Infrastructure Issues and Risks in EPS
Infrastructure is necessary for the successful implementation of electronic payments. Proper Infrastructure for electronic payments is a challenge.
- For electronic payments to be successful, there is the need to have reliable and cost effective infrastructure that can be accessed by majority of the population.
- Electronic payments communication infrastructure includes computer network. such as the internet and mobile network used for mobile phone.
- In addition, banking activities and operations need to be automated. A network that links banks and other financial institutions for clearing and payment confirmation is a pre-requisite for electronic payment systems. mobile network and Internet are readily available in the developed world and users usually do not have problems with communication infrastructure.
- In developing countries, many of the rural areas are unbanked and lack access to critical infrastructure that drives electronic payments.
- Some of the debit cards technologies like Automated Teller Machines (ATMs) are still seen by many as unreliable for financial transactions as stories told by people suggested that they could lose their money through fraudulent deductions, debits and other lapses for which the technology had been associated with by many over the last few years.
- Telecommunication and electricity are not available throughout the country, which negatively affect the development of e-payments. The development of information and communication technology is a major challenge for e-payments development. Since ICT is in its infant stages in Nepal, the country faces difficulty promoting e-payment development.
RISKS IN ELECTRONIC PAYMENT SYSTEMS
Electronic payments allow you to transfer cash from your own bank account to the bank account of the recipient almost instantaneously. This payment system relies heavily on the internet and is quite popular due to the convenience it affords the user. It would be hard to overstate the advantages of electronic payment systems, but what about the risks? Certainly they exist, both for financial institutions and consumers.
(i) The Risk of Fraud
Electronic payment systems are not immune to the risk of fraud. The system uses a particularly vulnerable protocol to establish the identity of the person authorizing a payment. Passwords and security questions aren’t foolproof in determining the identity of a person. So long as the password and the answers to the security questions are correct, the system doesn’t care who’s on the other side. If someone gains access to your password or the answers to your security question, they will have gained access to your money and can steal it from you.

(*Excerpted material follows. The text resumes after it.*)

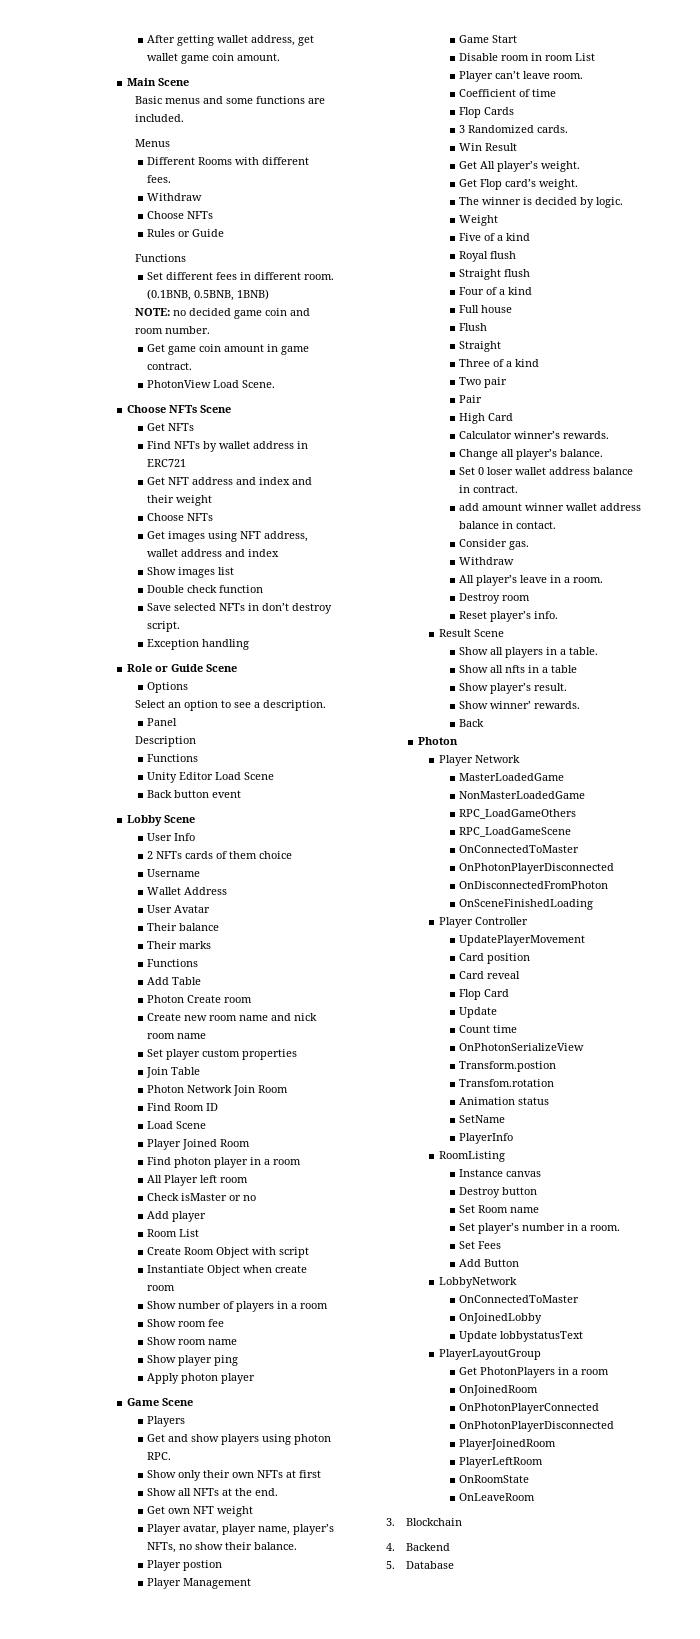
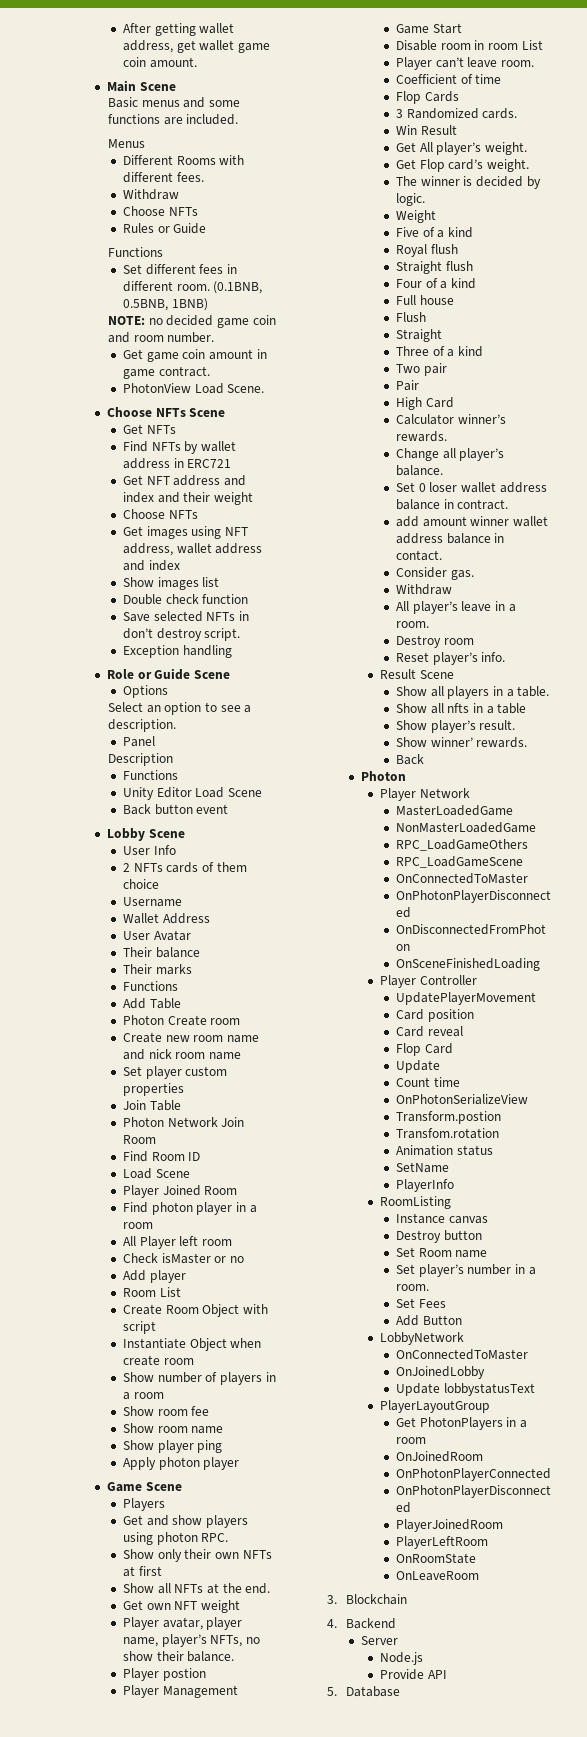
+ Server
+ Node.js
+ Provide API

(ii) The Risk of Tax Evasion
The law requires that businesses declare their financial transactions and provide paper records of them so that tax compliance can be verified. The problem with electronic systems is that they don’t fit very cleanly into this paradigm and so they can make the process of tax collection very frustrating for the Internal Revenue Service. It is at the business’s discretion to disclose payments received or made via electronic payment systems in a fiscal period, and the IRS has no way of knowing if it’s telling the truth or not. That makes it pretty easy to evade taxation.
(iii) The Risk of Payment Conflicts
One of the idiosyncrasies of electronic payment systems is that the payments aren’t handled by humans but by an automated electronic system. The system is prone to errors, particularly when it has to handle large amounts of payments on a frequent basis with many recipients involved. It’s important to constantly check your pay slip after every pay period ends in order to ensure everything makes sense. Failure to do this may result in payment conflicts caused by technical glitches and anomalies.
(iv) The Risk of Impulse Buying
Impulse buying is already a risk that you face when you use non-electronic payment systems. It is magnified, however, when you’re able to buy things online at the click of a mouse. Impulse buying can become habitual and makes sticking to a budget almost impossible.